WHAT TO DO -
Write out again, exactly, the lines below starting at the one with "[87,458,119,469] dazu ->" and ending at the one with "[204,457,440,473] [87,479,134,495] [87,506,446,518]".

Items from a data source
· · ·
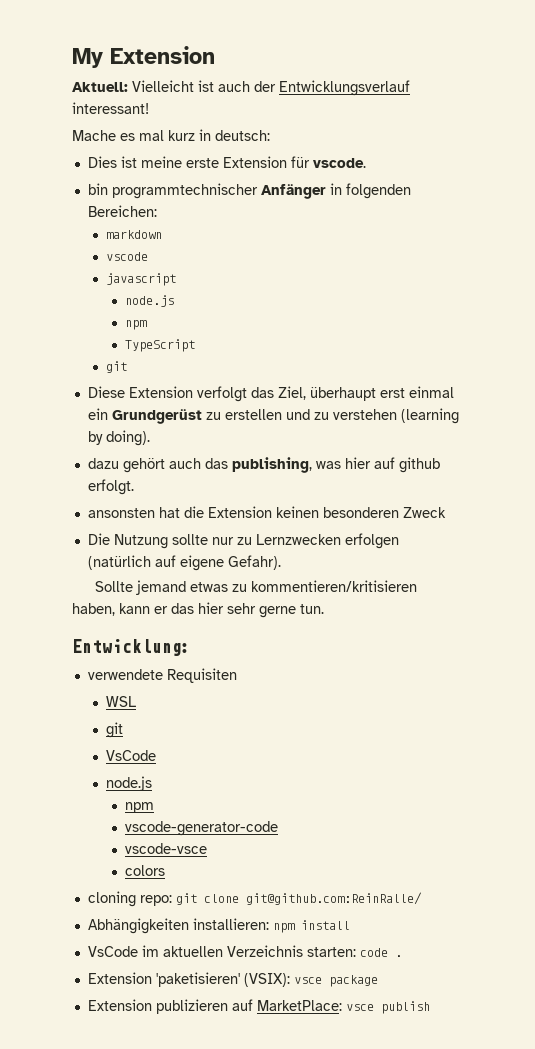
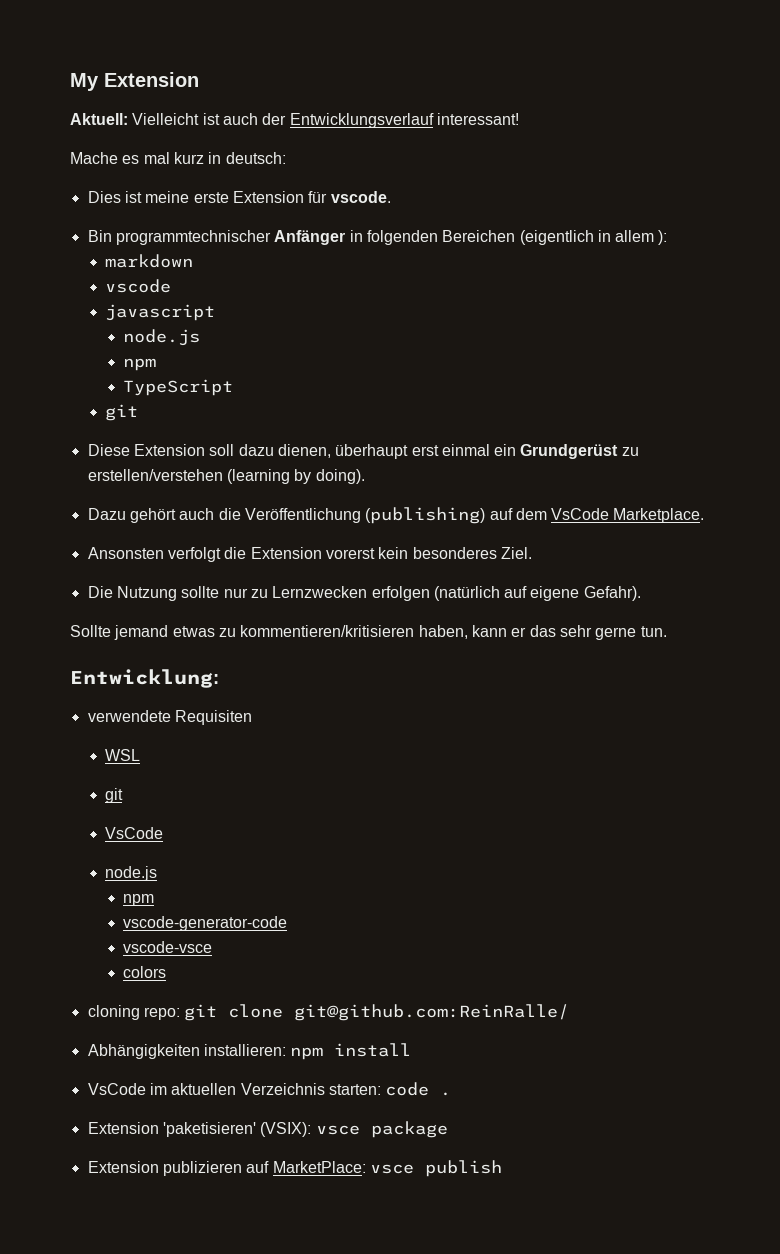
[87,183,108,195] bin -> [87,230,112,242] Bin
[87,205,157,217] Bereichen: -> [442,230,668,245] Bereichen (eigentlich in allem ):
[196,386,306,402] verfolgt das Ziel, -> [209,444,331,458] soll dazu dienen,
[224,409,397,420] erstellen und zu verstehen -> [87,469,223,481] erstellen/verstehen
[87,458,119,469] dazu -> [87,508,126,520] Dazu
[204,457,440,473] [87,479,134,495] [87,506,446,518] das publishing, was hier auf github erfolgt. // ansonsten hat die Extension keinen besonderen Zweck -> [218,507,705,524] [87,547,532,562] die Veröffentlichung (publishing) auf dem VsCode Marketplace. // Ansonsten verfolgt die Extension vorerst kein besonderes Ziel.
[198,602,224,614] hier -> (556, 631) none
· · ·
TASK OUTPUT -
[87,458,119,469] dazu -> [87,508,126,520] Dazu
[204,457,440,473] [87,479,134,495] [87,506,446,518] das publishing, was hier auf github erfolgt. // ansonsten hat die Extension keinen besonderen Zweck -> [218,507,705,524] [87,547,532,562] die Veröffentlichung (publishing) auf dem VsCode Marketplace. // Ansonsten verfolgt die Extension vorerst kein besonderes Ziel.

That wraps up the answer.